Le 27 mars, Manon Relandeau a été signalée disparue, entraînant une mobilisation significative des habitants de son village. Touchés par sa disparition, plusieurs d’entre eux ont décidé d’organiser des recherches pour tenter de la retrouver. Cependant, la gendarmerie de Loire-Atlantique a rapidement réagi, signalant que ces initiatives peuvent interférer avec l’enquête officielle en cours.
Dans un message publié sur Facebook, les autorités ont précisé : « Attention à ce type de publication ! Cette initiative n’est en aucun cas validée par la gendarmerie de Loire-Atlantique. » Cette déclaration vise à dissuader toute participation non encadrée à des battues, appelant les citoyens à faire preuve de responsabilité et à ne pas répondre à ces appels non officiels.
La mairie de Saint-Étienne-de-Montluc a également relayé ce message, soulignant que seules les autorités sont habilitées à organiser des opérations de recherche. Les agents de la municipalité collaborent avec la gendarmerie et s’engagent à informer le public de manière officielle des moyens mis en œuvre pour retrouver Manon Relandeau.
Actuellement, les recherches se poursuivent avec des moyens considérables. Une centaine d’enquêteurs sont mobilisés, à la fois sur le terrain et dans le cadre de l’enquête judiciaire. Les autorités encouragent toute personne ayant des informations sur la disparition à se manifester. Pour ce faire, un numéro vert a été mis en place : le 0 800 877 668. Cette ligne est destinée à recueillir des témoignages, des indices, ou toute donnée pouvant aider à clarifier cette situation inquiétante.

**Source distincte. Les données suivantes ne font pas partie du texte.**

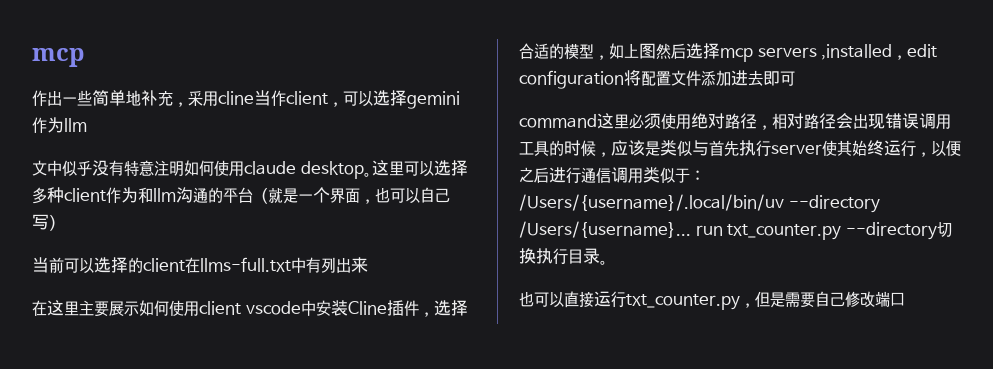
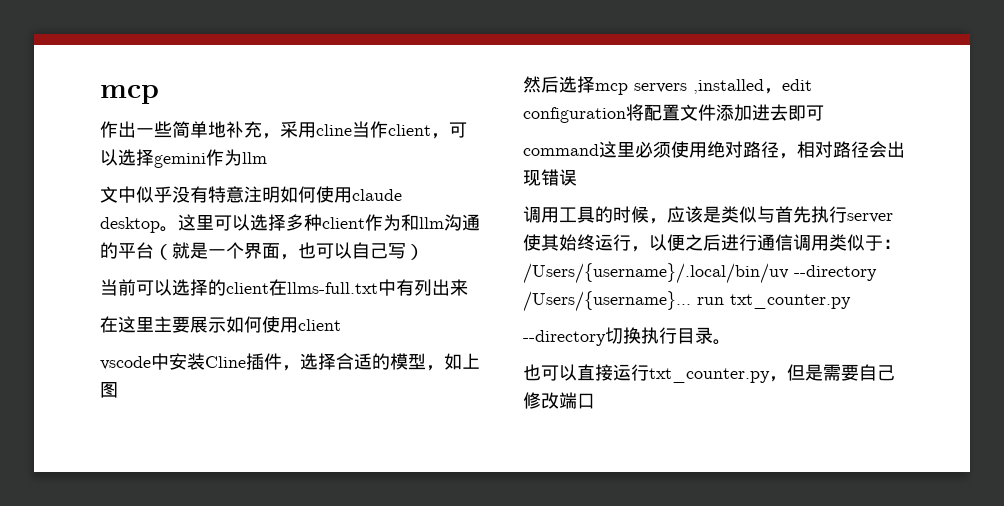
- 在这里主要展示如何使用client vscode中安装Cline插件，选择合适的模型，如上图然后选择mcp servers ,installed，edit configuration将配置文件添加进去即可
+ 在这里主要展示如何使用client
+ vscode中安装Cline插件，选择合适的模型，如上图
+ 然后选择mcp servers ,installed，edit configuration将配置文件添加进去即可
- command这里必须使用绝对路径，相对路径会出现错误调用工具的时候，应该是类似与首先执行server使其始终运行，以便之后进行通信调用类似于：/Users/{username}/.local/bin/uv --directory /Users/{username}... run txt_counter.py --directory切换执行目录。
+ command这里必须使用绝对路径，相对路径会出现错误
+ 调用工具的时候，应该是类似与首先执行server使其始终运行，以便之后进行通信调用类似于：/Users/{username}/.local/bin/uv --directory /Users/{username}... run txt_counter.py
+ --directory切换执行目录。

Dans ce contexte, la gendarmerie insiste sur l’importance de laisser les enquêteurs mener leur travail sans interférence. La communauté, bien que désireuse d’aider, doit comprendre que la coordination des recherches est essentielle pour la sécurité et l’efficacité de l’opération. La délicatesse de la situation exige une approche mesurée, tant pour les familles touchées que pour les forces de l’ordre qui gèrent l’enquête.
Alors que les jours passent, l’espoir de retrouver Manon Relandeau reste vivant. La mobilisation de la communauté, bien que touchante, doit s’inscrire dans un cadre respectueux des procédures en place. La gendarmerie et les autorités locales continuent de travailler de concert pour faire toute la lumière sur cette disparition, en attendant de pouvoir apporter des réponses à la famille et aux proches de la jeune agricultrice.